[RECORD EXCERPTS]
***
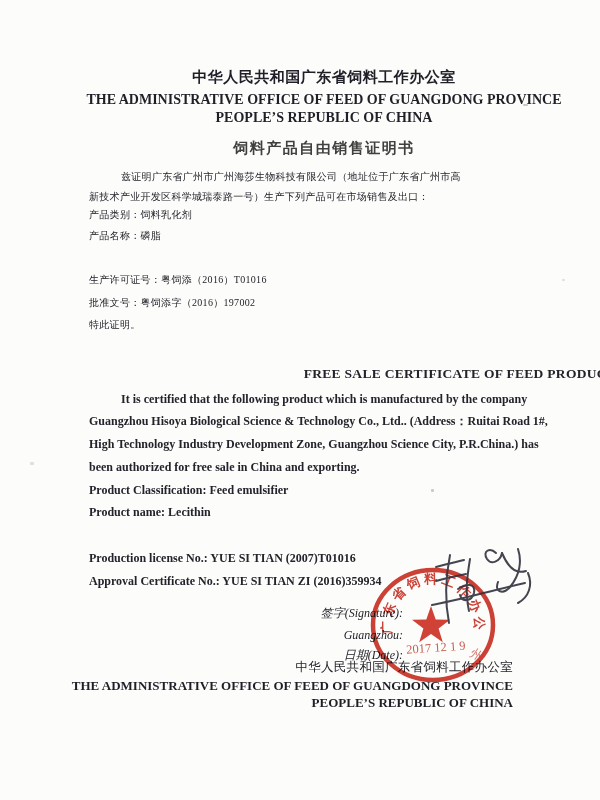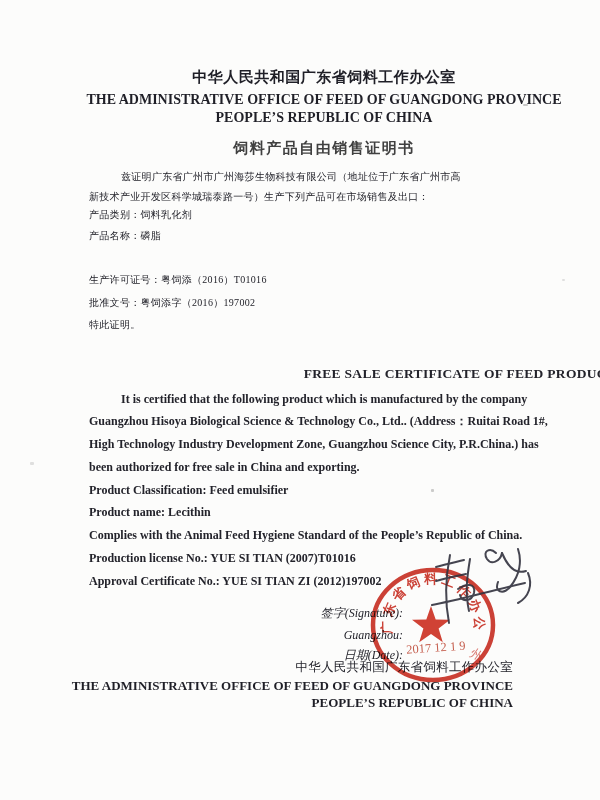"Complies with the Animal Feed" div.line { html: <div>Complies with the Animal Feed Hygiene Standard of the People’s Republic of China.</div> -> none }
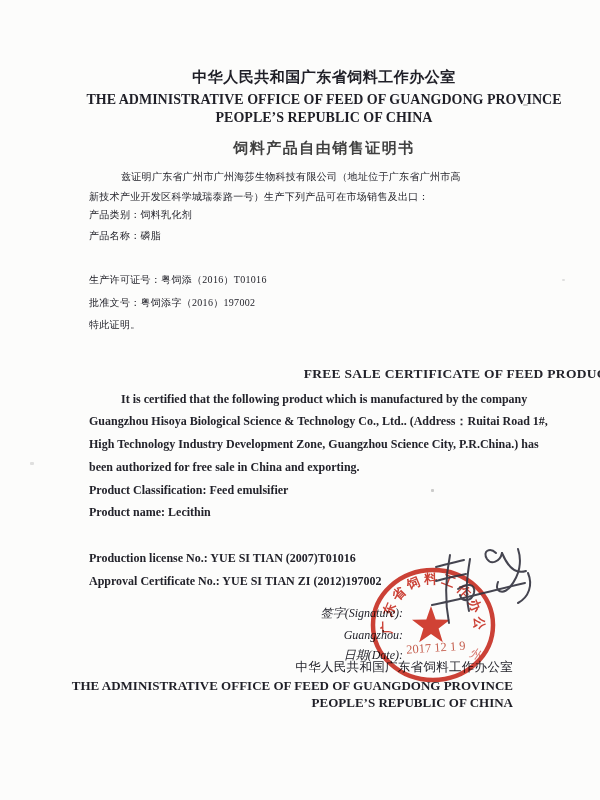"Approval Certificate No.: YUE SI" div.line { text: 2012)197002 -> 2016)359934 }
***
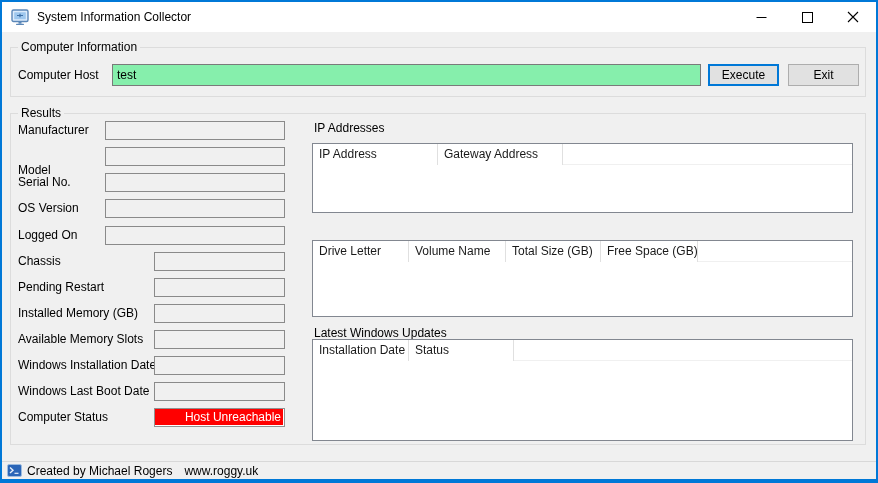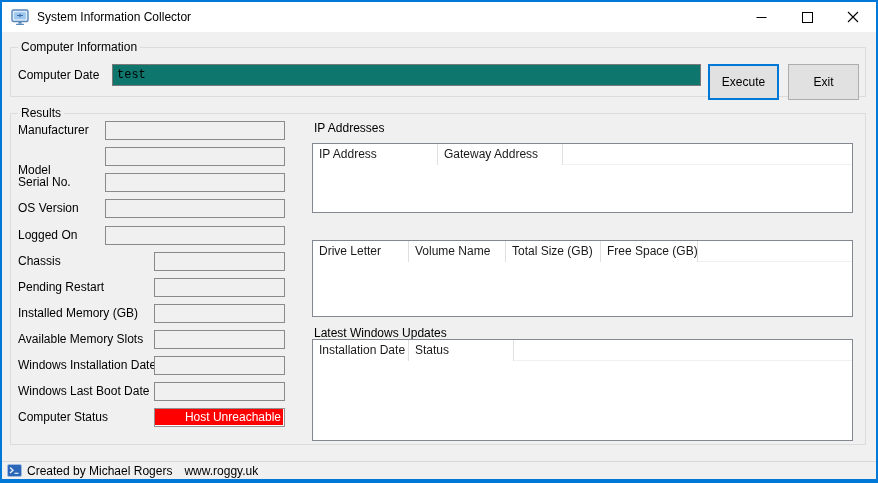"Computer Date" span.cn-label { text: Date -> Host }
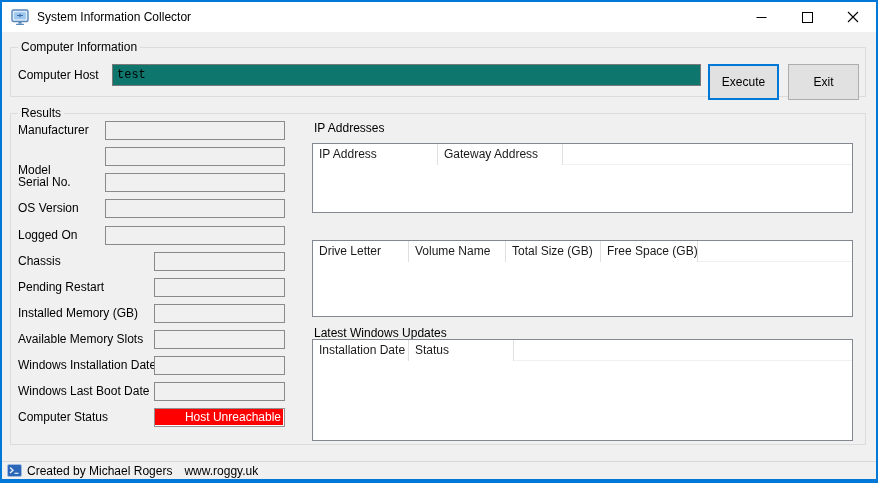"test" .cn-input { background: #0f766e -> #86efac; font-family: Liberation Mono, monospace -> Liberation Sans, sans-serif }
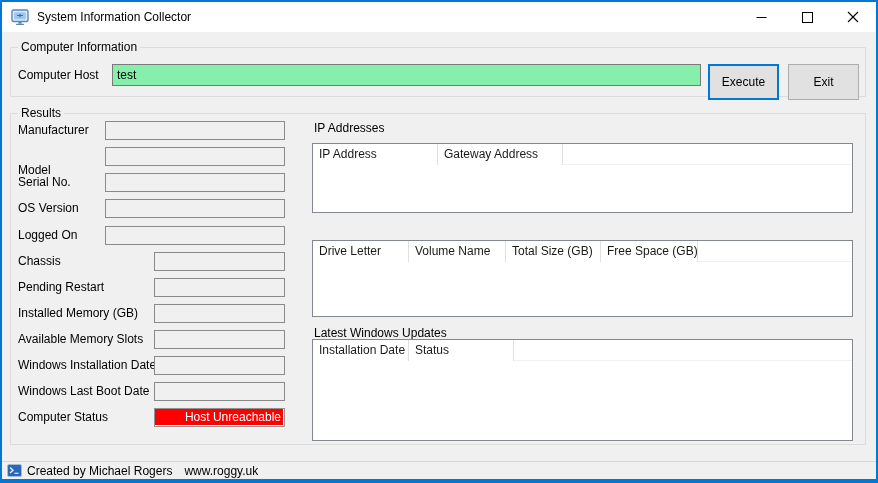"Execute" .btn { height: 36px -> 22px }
***
[WHAT THE TASK ASKS] Repeat only the stretch of data above that runs from the line with "text: Date ->" to the line with "height: 36px ->". Keep both end lines; exclude pictures.

[RESPONSE TO THIS TASK]
"Computer Date" span.cn-label { text: Date -> Host }
"test" .cn-input { background: #0f766e -> #86efac; font-family: Liberation Mono, monospace -> Liberation Sans, sans-serif }
"Execute" .btn { height: 36px -> 22px }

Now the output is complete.